Start of Records provided

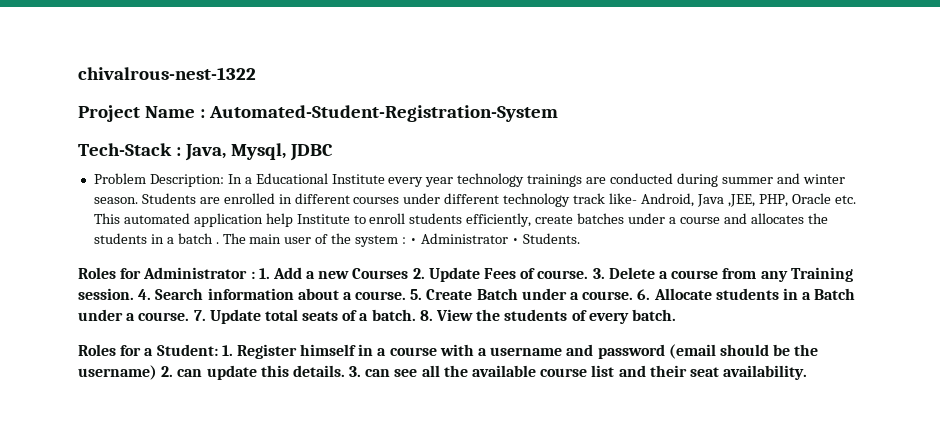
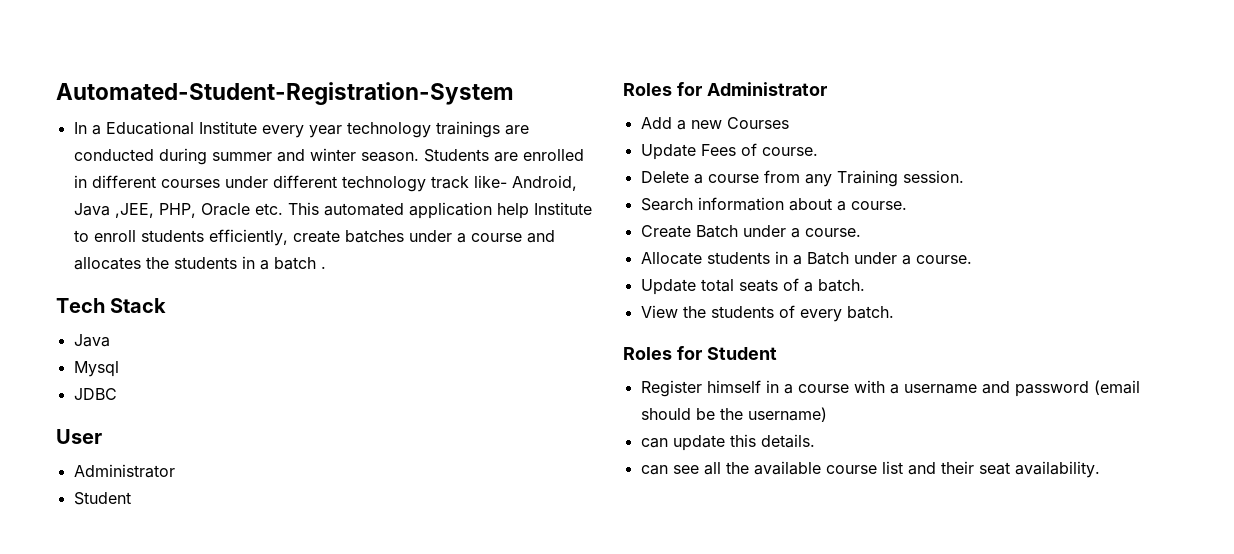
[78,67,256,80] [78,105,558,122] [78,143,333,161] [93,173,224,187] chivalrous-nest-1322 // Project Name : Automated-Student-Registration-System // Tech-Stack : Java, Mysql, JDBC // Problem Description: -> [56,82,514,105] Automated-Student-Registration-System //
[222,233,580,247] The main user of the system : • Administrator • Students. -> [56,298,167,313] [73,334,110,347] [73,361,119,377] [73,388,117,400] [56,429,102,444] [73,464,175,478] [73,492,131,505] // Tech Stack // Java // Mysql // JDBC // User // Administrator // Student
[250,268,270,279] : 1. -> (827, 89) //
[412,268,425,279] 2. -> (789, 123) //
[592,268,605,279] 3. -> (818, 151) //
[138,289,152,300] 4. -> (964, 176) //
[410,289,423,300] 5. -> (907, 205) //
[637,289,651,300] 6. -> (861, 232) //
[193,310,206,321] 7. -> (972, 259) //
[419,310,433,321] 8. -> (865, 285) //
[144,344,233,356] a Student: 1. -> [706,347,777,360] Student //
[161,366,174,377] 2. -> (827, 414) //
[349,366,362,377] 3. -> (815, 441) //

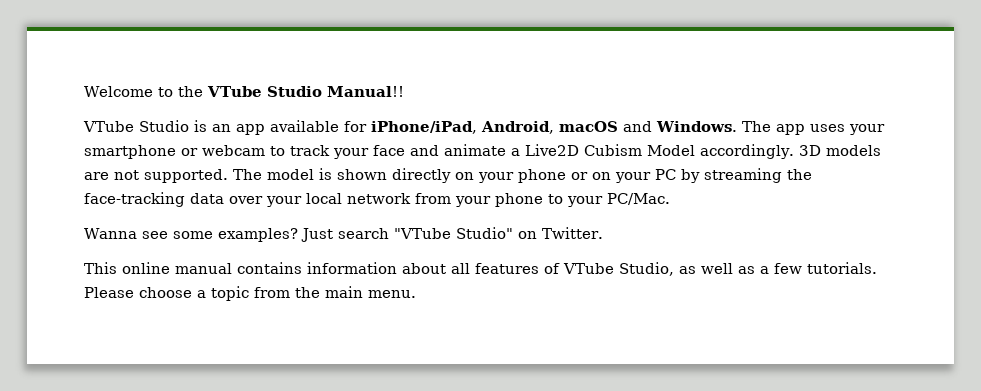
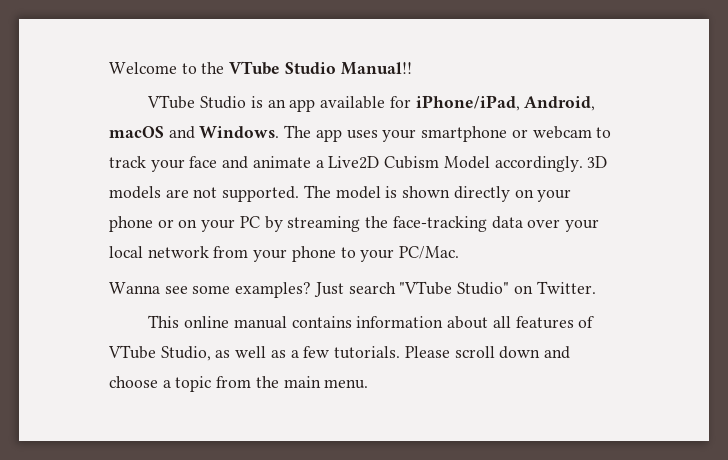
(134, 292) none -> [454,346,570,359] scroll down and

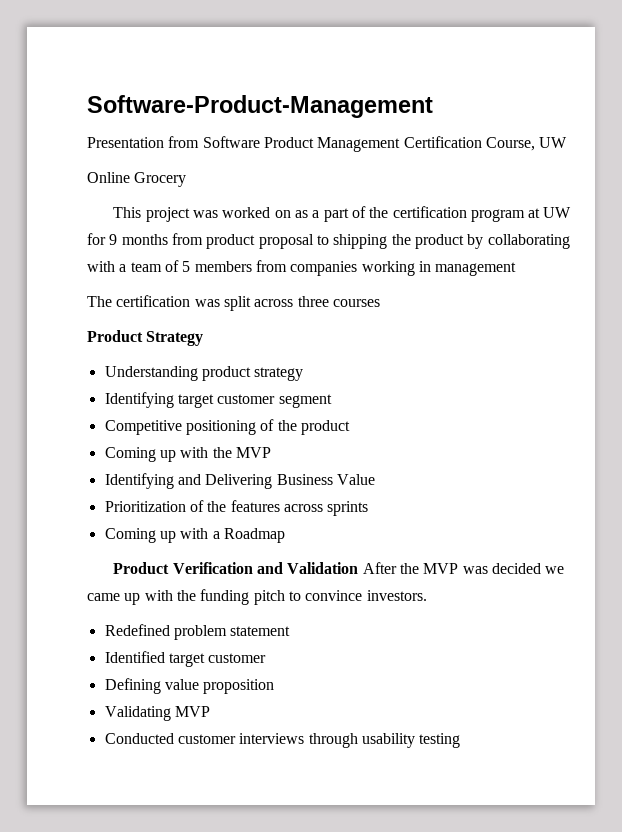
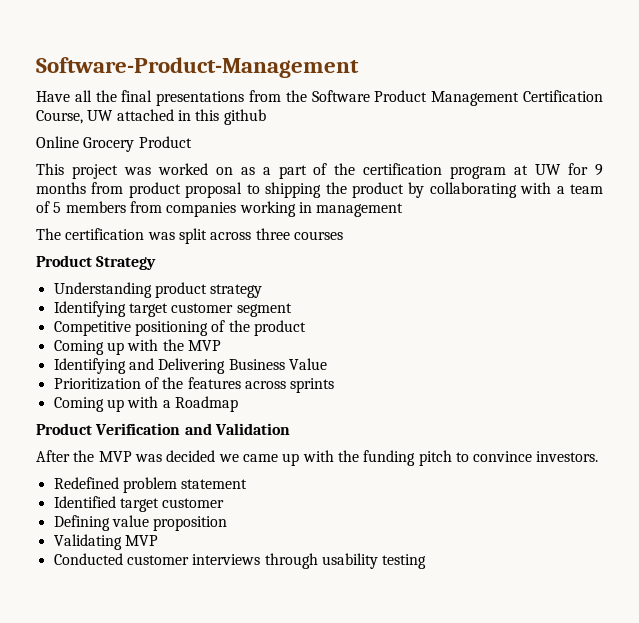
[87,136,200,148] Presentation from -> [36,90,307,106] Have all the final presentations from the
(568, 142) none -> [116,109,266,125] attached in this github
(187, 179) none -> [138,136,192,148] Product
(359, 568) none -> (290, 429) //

End of Records provided

Instructions to follow:
Working from the lines above, reproduce the material exactly and exclude its pictures.

Output of the task:
[78,67,256,80] [78,105,558,122] [78,143,333,161] [93,173,224,187] chivalrous-nest-1322 // Project Name : Automated-Student-Registration-System // Tech-Stack : Java, Mysql, JDBC // Problem Description: -> [56,82,514,105] Automated-Student-Registration-System //
[222,233,580,247] The main user of the system : • Administrator • Students. -> [56,298,167,313] [73,334,110,347] [73,361,119,377] [73,388,117,400] [56,429,102,444] [73,464,175,478] [73,492,131,505] // Tech Stack // Java // Mysql // JDBC // User // Administrator // Student
[250,268,270,279] : 1. -> (827, 89) //
[412,268,425,279] 2. -> (789, 123) //
[592,268,605,279] 3. -> (818, 151) //
[138,289,152,300] 4. -> (964, 176) //
[410,289,423,300] 5. -> (907, 205) //
[637,289,651,300] 6. -> (861, 232) //
[193,310,206,321] 7. -> (972, 259) //
[419,310,433,321] 8. -> (865, 285) //
[144,344,233,356] a Student: 1. -> [706,347,777,360] Student //
[161,366,174,377] 2. -> (827, 414) //
[349,366,362,377] 3. -> (815, 441) //

(134, 292) none -> [454,346,570,359] scroll down and

[87,136,200,148] Presentation from -> [36,90,307,106] Have all the final presentations from the
(568, 142) none -> [116,109,266,125] attached in this github
(187, 179) none -> [138,136,192,148] Product
(359, 568) none -> (290, 429) //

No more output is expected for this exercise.